TO DO
Output the lines of the records from the one containing "rs8176741 | Protein name: Cadherin-5 -> BST1" through the last, both ends included. Leave pictures out.

(Records from a data collection)

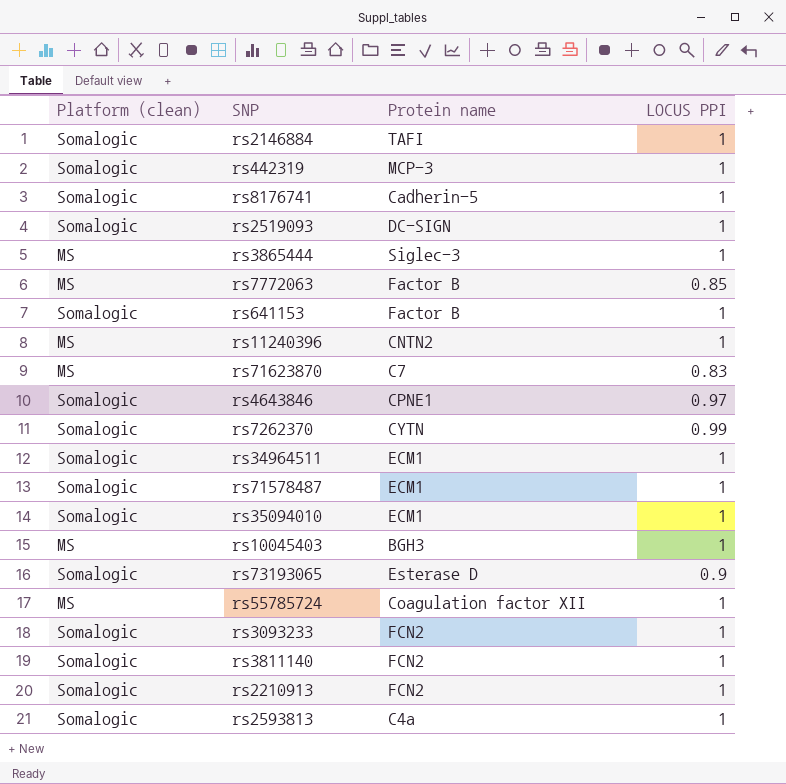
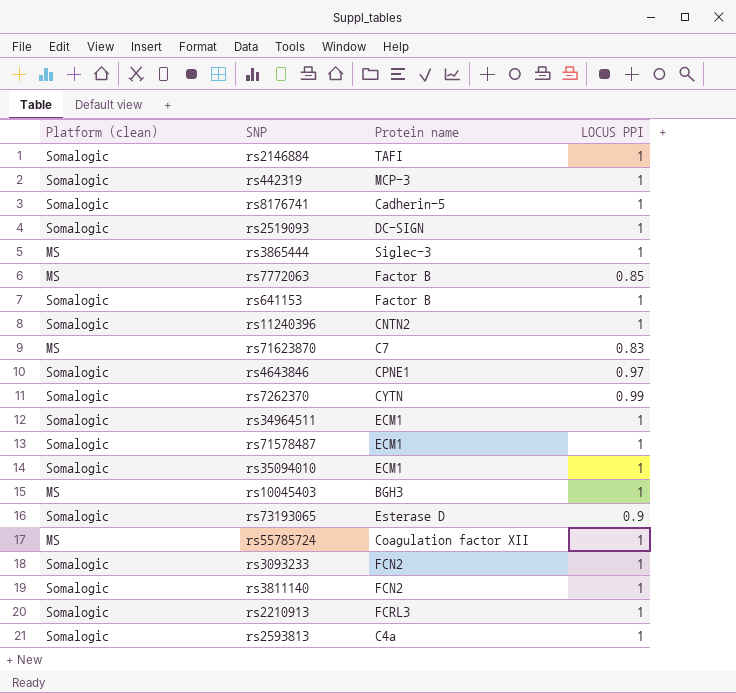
rs11240396 | Platform (clean): MS -> Somalogic
rs2210913 | Protein name: FCN2 -> FCRL3

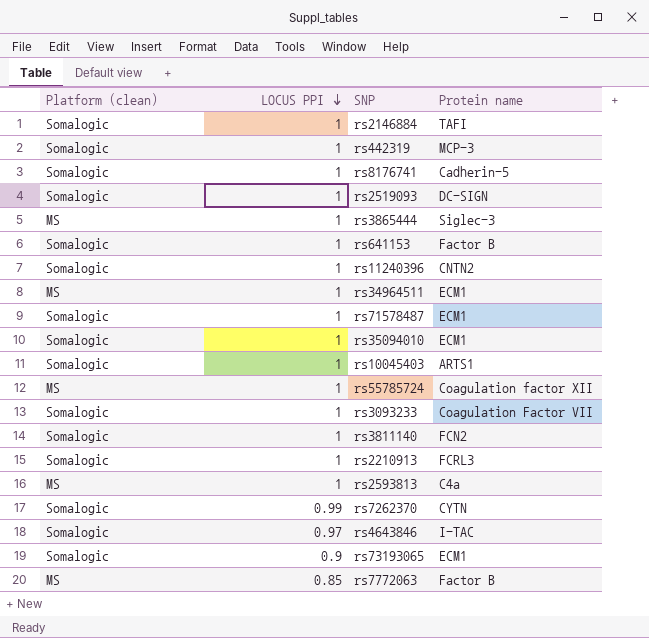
row order: none -> LOCUS PPI descending
column LOCUS PPI | position: 4 -> 2
row rs71623870: MS | C7 | 0.83 -> none
rs34964511 | Platform (clean): Somalogic -> MS
rs10045403 | Platform (clean): MS -> Somalogic
rs10045403 | Protein name: BGH3 -> ARTS1
rs3093233 | Protein name: FCN2 -> Coagulation Factor VII
rs2593813 | Platform (clean): Somalogic -> MS
rs4643846 | Protein name: CPNE1 -> I-TAC
rs73193065 | Protein name: Esterase D -> ECM1

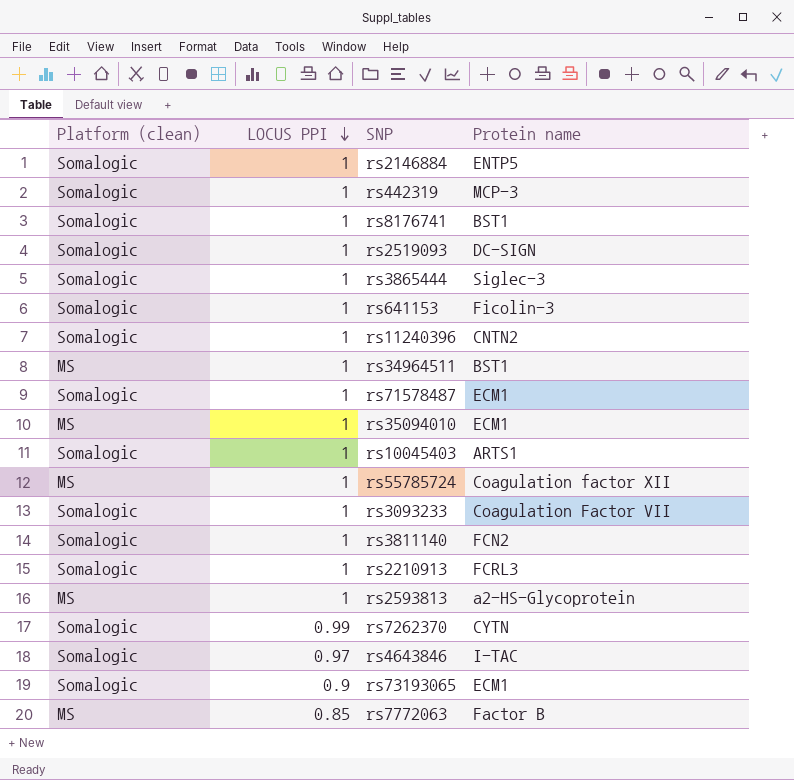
rs2146884 | Protein name: TAFI -> ENTP5
rs8176741 | Protein name: Cadherin-5 -> BST1
rs3865444 | Platform (clean): MS -> Somalogic
rs641153 | Protein name: Factor B -> Ficolin-3
rs34964511 | Protein name: ECM1 -> BST1
rs35094010 | Platform (clean): Somalogic -> MS
rs2593813 | Protein name: C4a -> a2-HS-Glycoprotein

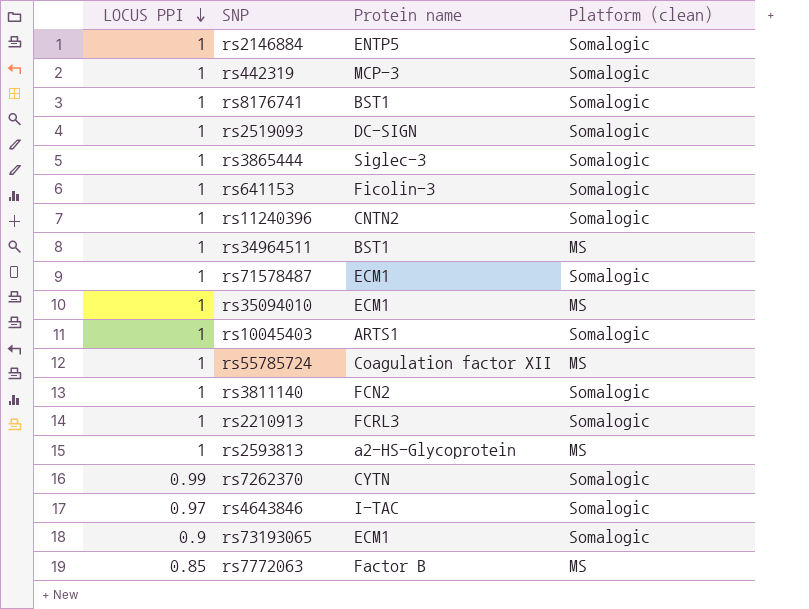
column Platform (clean) | position: 1 -> 4
row rs3093233: Somalogic | 1 | Coagulation Factor VII -> none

ANSWER SECTION
rs8176741 | Protein name: Cadherin-5 -> BST1
rs3865444 | Platform (clean): MS -> Somalogic
rs641153 | Protein name: Factor B -> Ficolin-3
rs34964511 | Protein name: ECM1 -> BST1
rs35094010 | Platform (clean): Somalogic -> MS
rs2593813 | Protein name: C4a -> a2-HS-Glycoprotein

column Platform (clean) | position: 1 -> 4
row rs3093233: Somalogic | 1 | Coagulation Factor VII -> none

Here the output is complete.